The new ChatGPT/Sora combo really is game-changing
Where are you seeing that the new image engine inside ChatGPT-4o is called Sora?
I was mistaken, thinking that ChatGPT was linking to Sora because it was first discussed in the Sora thread. Seems like it is actually the opposite direction, though. Sora taps into ChatGPT for image generation now.
It is strange, though, ChatGPT talks like it is tapping into a completely different system to generate images. As I quoted it saying above:
Looks like the image generation tool is still having issues on the backend—it’s throwing a server error when trying to create the comic. Totally on the system’s side, not your end.
It will (very) often attempt to run an image and after a couple of minutes come back with an apology that it isn’t allowed to make that type of image, as if it is accessing something exterior to itself
Here’s a hat I’d like to see become popular:
ChatGPT-4o, natch. Asked for the larger text and sans-serif, it delivered.
What makes you think it’s lying? Every indication I see is that it’s calling something else, similar to how it used to call Dall-E. Major differences is it now throws your entire context at the new engine instead of generating a paragraph of text to throw at it, and you can specifically show it whole images too. It groks them much more fully than Dall-E ever could, but it still has limits on how much fine detail it can manage when making a new version. This separate image generator has much higher guardrails. When I argue with ChatGPT that what I asked for should be allowed, it usually agrees with me, but it has no control over the image generator’s censor.
OpenAI says
Because image generation is now native to GPT‑4o
From
I still don’t know what I asked for that was wrong in this fun conversation. (It spent a minute or two trying to make each image each time.)
I think this is indicating ChatGPT is throwing the entire context at its image generator. The generator’s censor saw what you were trying to do earlier in the conversation and it’s thinking “Nope, it’s now clear you want something bad, so I’m not gonna let you try anything close to that.” The initial censor trip might have been from something in the earlier context, or in your custom instructions or the stored memories (if active) that it didn’t like. You tend to get better results if you start a new branch in the conversation tree without any censor or error results in it.
Cool. My purpose for that prompt was two-fold, one, playing with the idea of a multi-panel comic with the actual dialogue genereted by ChatGPT (as was the purpose of the ET telling a joke one) and two, seeing if the model had accurate ideas what a kappa and a tanuki are. (Other AIs do NOT). ChatGPT got the creatures right. And the text is somewhat sensecal. It may or may not be better than what Google Lens translates.
It did fail at ukiyo-e styling, though.
I was wondering if my earlier prompt and its answer had helped or hindered the generator in any way, so I tried the 0-shot version, duplicating your original prompt exactly, including the typo. I don’t have any memories or custom instructions currently active.
I have also tried creating comics where I supplied the text. All three of these failed in some way, such as failing to create three distinctly separate speaking characters.
Summary
A four panel comic with three dinosaurs. They are looking up at a huge comet in the sky.
In the first panel, one dinosaur asks “Is that a CV chondrite?”
In the second panel a second panel a second dinosaur says “No, I think it’s a CM.”
In the third panel a third dinosaur says “Don’t be silly it’s clearly—”
In the fourth panel there is a fiery mushroom cloud that has wiped out the dinosaurs.

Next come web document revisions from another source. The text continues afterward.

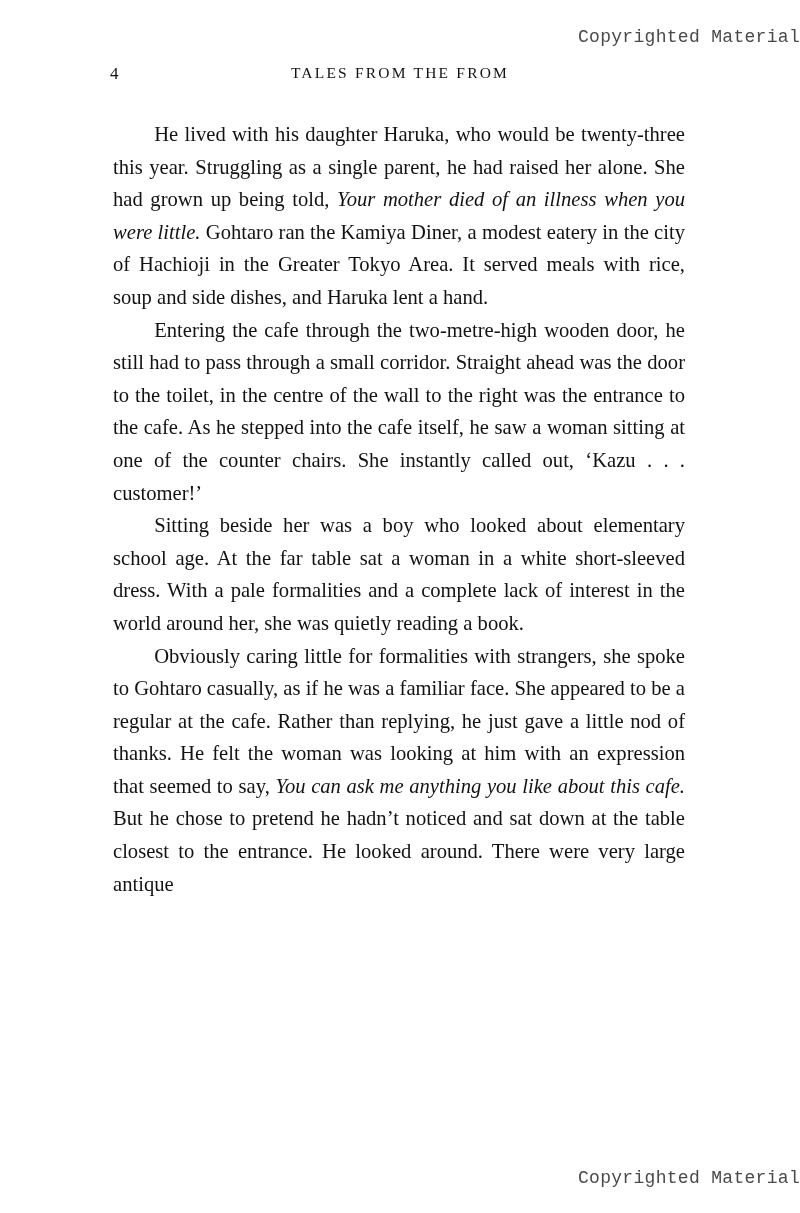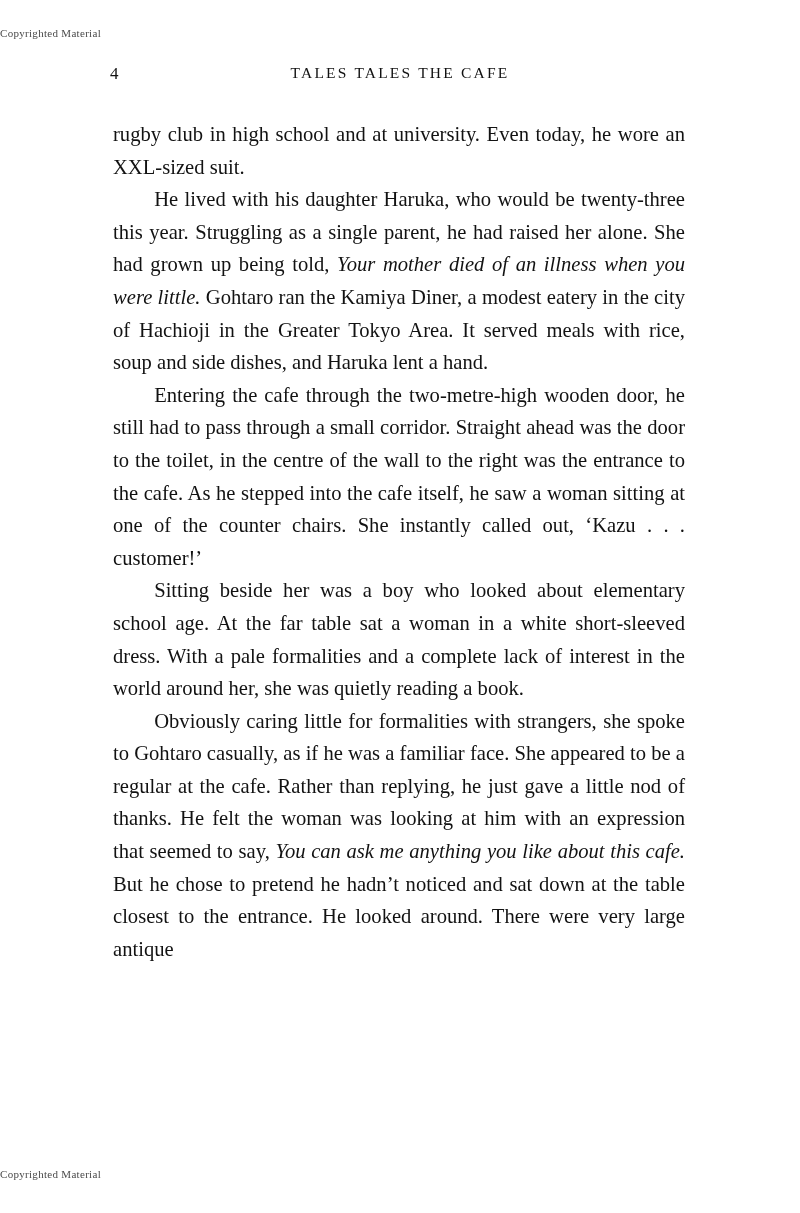"Copyrighted Material" .watermark { font-family: Liberation Serif, serif -> Liberation Mono, monospace; font-size: 11px -> 18px; text-align: left -> right }
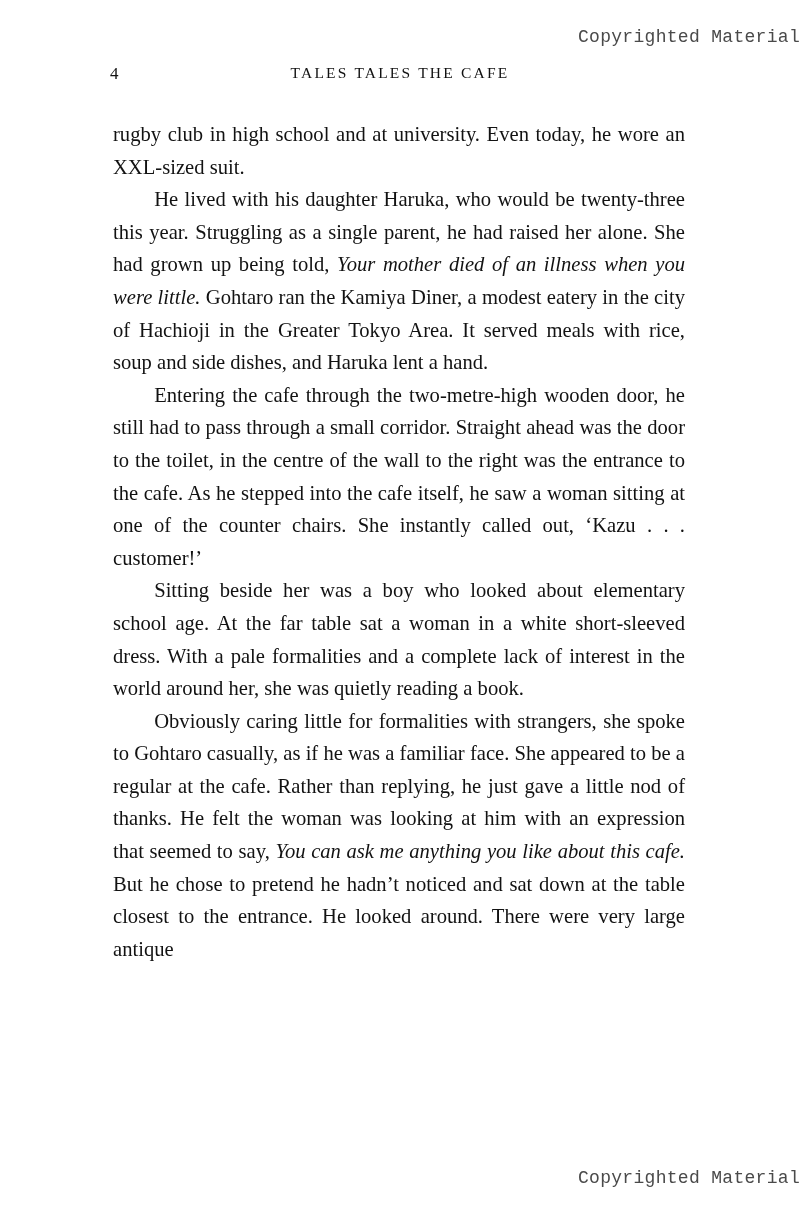"TALES TALES THE CAFE" span.head-title { text: TALES THE CAFE -> FROM THE FROM }
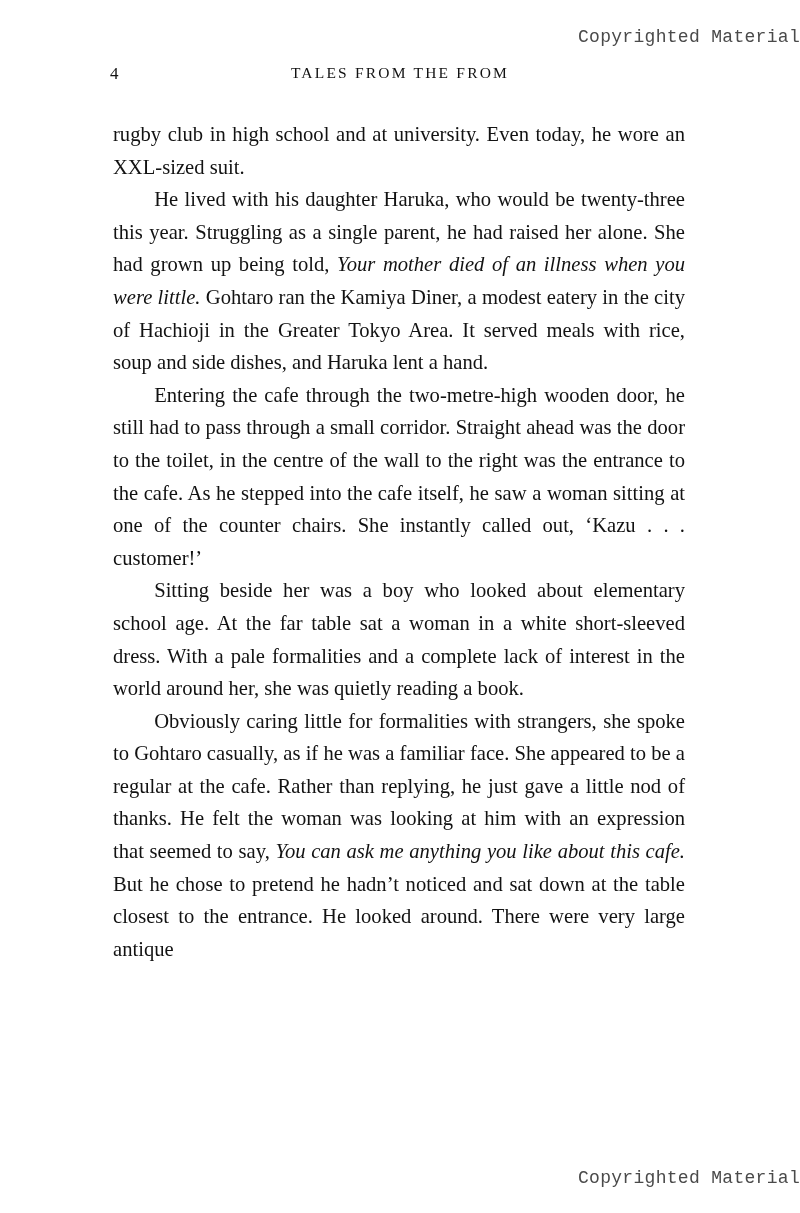"rugby club in high school" p { html: <p><span>rugby club in high school and at university. Even today, he wore an XXL-sized suit.</span></p> -> none }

(The humor is inside baseball—the target audience would get it.)
That session started off with me trying to create a crayfish mermaid like in Jophel’s Midjourney post
Create an image a crayfish woman hybrid mermaid. Like a regular mermaid but with a tail like a crayfish has. Make it as realistic and photographic as you can.
Which it refused.
So I gave up on that and tried to convert that photo of mine of a Joro spider into the style of Junji Ito, which it refused to do (as I posted a few posts back). I then went on to the comic request.

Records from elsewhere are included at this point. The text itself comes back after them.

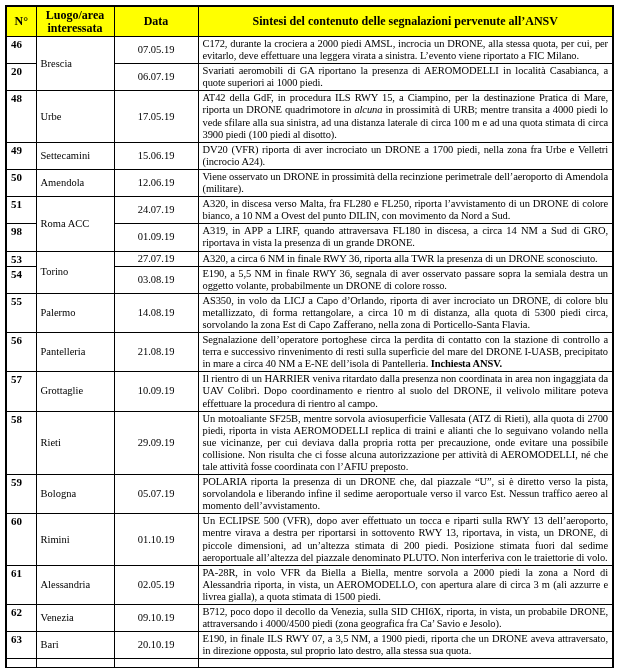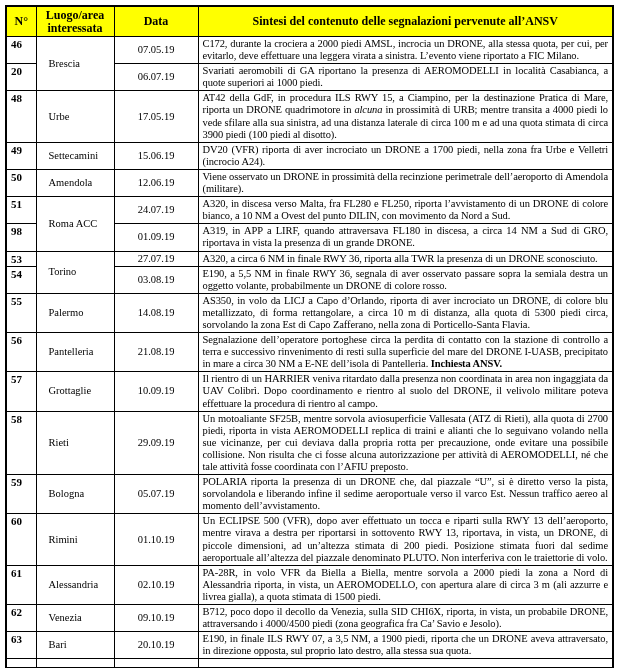"Brescia" td.loc { padding-left: 12px -> 4px }
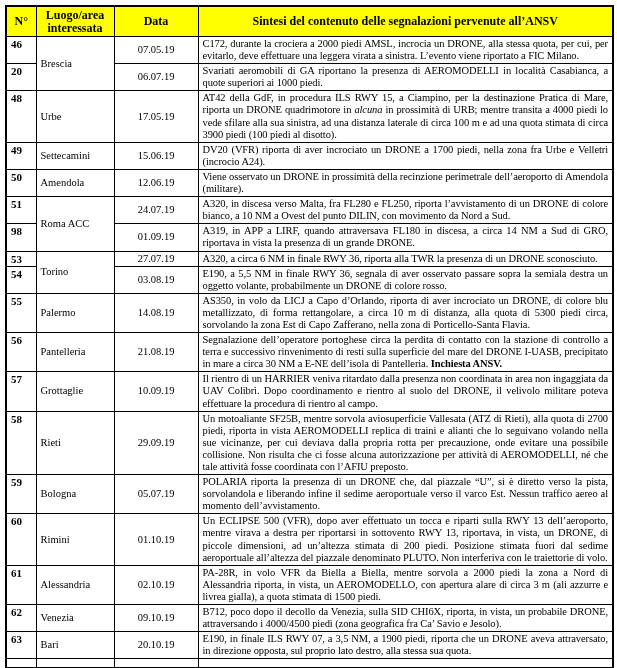"Segnalazione dell’operatore portoghese" span { text: 30 -> 40 }
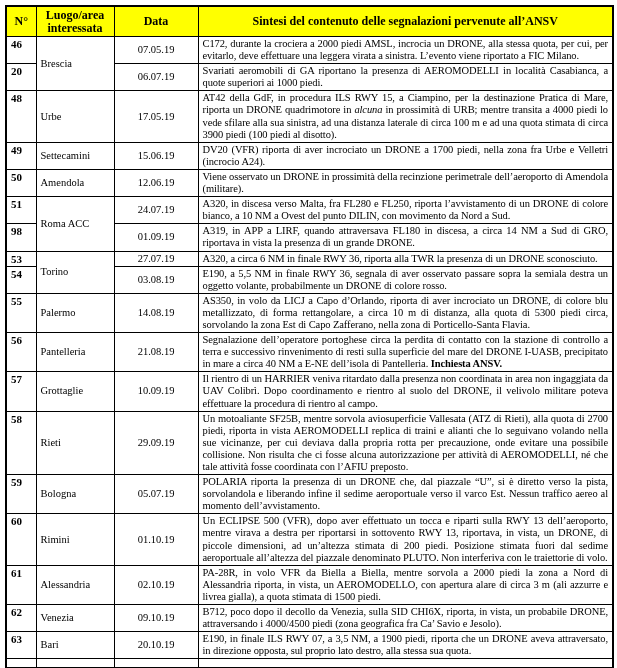"02.10.19" td.date { text: 02.10.19 -> 02.05.19 }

Maybe my spider request was tainted by the bad session, too. I’m going to try it again.
(In the same session I later made the dino comics and the meat asterisk I posted in a different thread.)
(ETA it still refuses to do the spider photo in a fresh window.)
Yeah, it tends to be terrible showing the source of word balloons. I tried to do these in response to an earlier post in this thread, gave it up as a bad job.
Any of these could be easily fixed with a modicum of photoshop or gimp skills.
That last one kinda works.
“Are you coming to bed?”
“WHAT?! Someone is WRONG on the internet!”
Hmm, for some reason, a traditional attribute of the tanuki is absent: extremely large testicles.
Historical portrayal of a tanuki:
I’ve noticed that its censor can act differently depending on whether you’re using a source image or not.
Success!
I decided to try the dinosaur comic again, but at the end added
Each time a different dinosaur speaks. Make sure it is three different, distinct dinosaurs. And make the comic in widescreen.
I like the Uniceratops (Monoceratops?)